[PATCHv2 0/3] nvme-tcp: improve scalability

Mon Jul 8 00:10:10 PDT 2024

Hi all,

for workloads with a lot of controllers we run into workqueue contention,
where the single workqueue is not able to service requests fast enough,
leading to spurious I/O errors and connect resets during high load.
This patchset improves the situation by improve the fairness between
rx and tx scheduling, introducing per-controller workqueues,
and distribute the load accoring to the blk-mq cpu mapping.
With this we reduce the spurious I/O errors and improve the overall
performance for highly contended workloads.

All performance number are derived from the 'tiobench-example.fio'
sample from the fio sources, running on a 96 core machine with one
subsystem and two paths, each path exposing 32 queues.
Backend is nvmet using an Intel DC P3700 NVMe SSD.

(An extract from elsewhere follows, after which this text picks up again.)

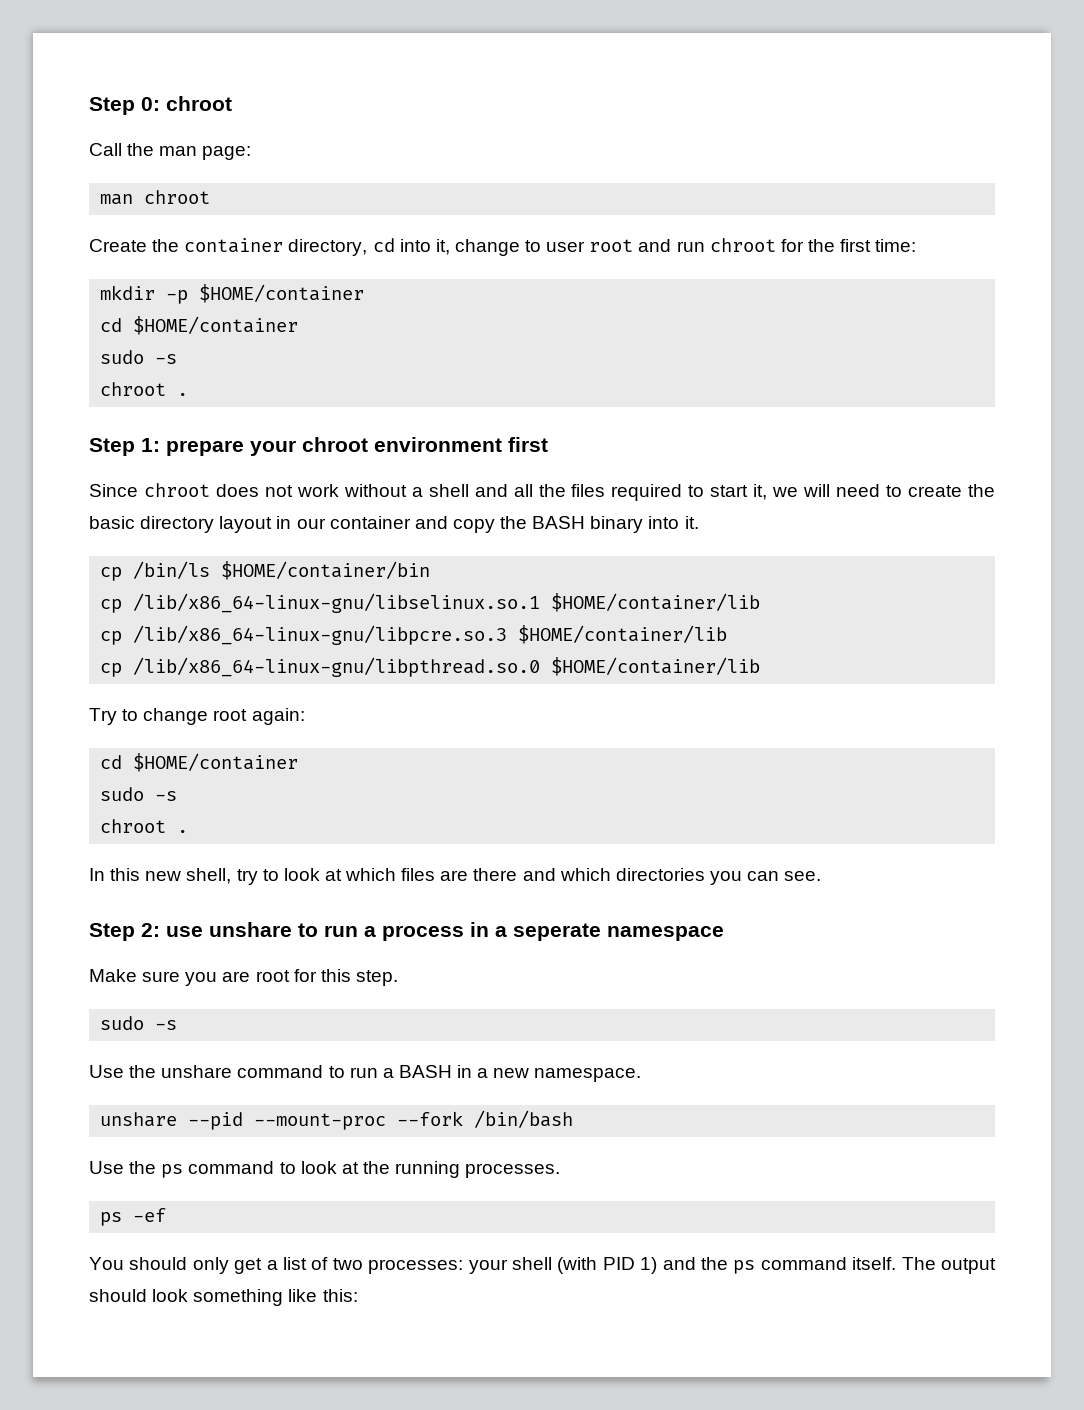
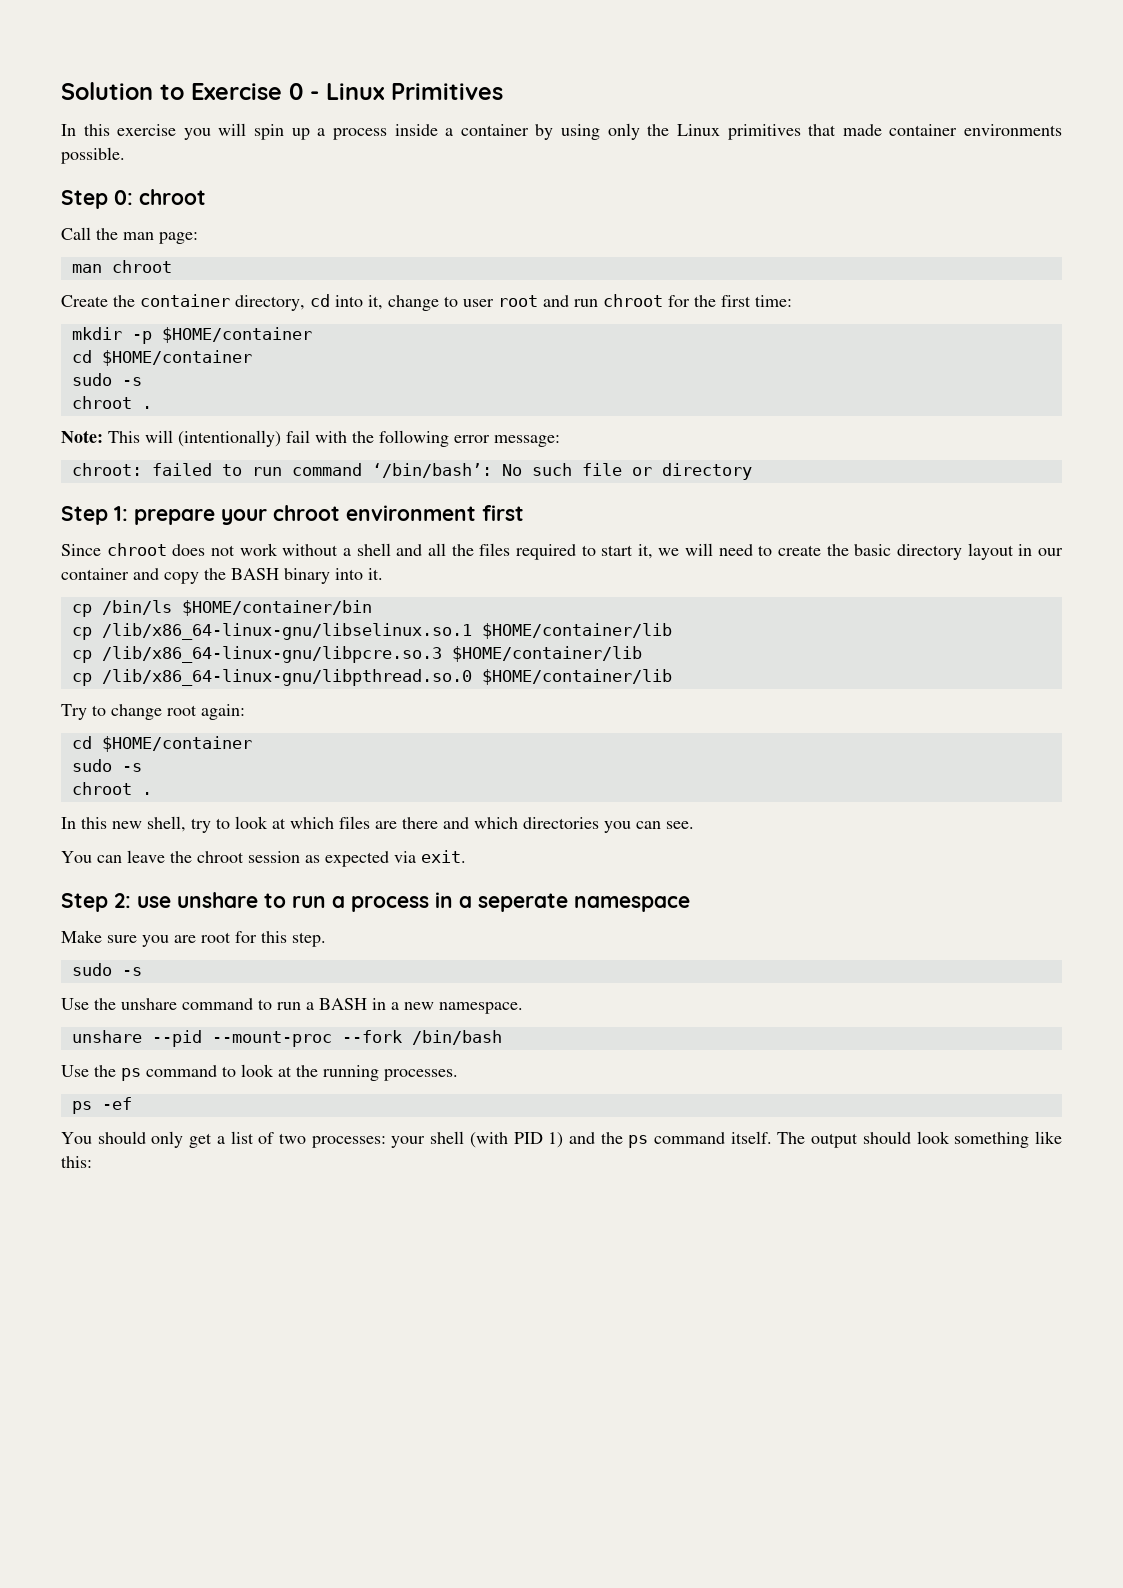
+ Solution to Exercise 0 - Linux Primitives
+ In this exercise you will spin up a process inside a container by using only the Linux primitives that made container environments possible.
+ Note: This will (intentionally) fail with the following error message:
+ chroot: failed to run command ‘/bin/bash’: No such file or directory
+ You can leave the chroot session as expected via exit.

Changes to the initial submission:
- Make the changes independent from the 'wq_unbound' parameter
- Drop changes to the workqueue
- Add patch to improve rx/tx fairness

Hannes Reinecke (3):
  nvme-tcp: improve rx/tx fairness
  nvme-tcp: align I/O cpu with blk-mq mapping
  nvme-tcp: per-controller I/O workqueues

 drivers/nvme/host/tcp.c | 135 ++++++++++++++++++++++++++++------------
 1 file changed, 95 insertions(+), 40 deletions(-)

-- 
2.35.3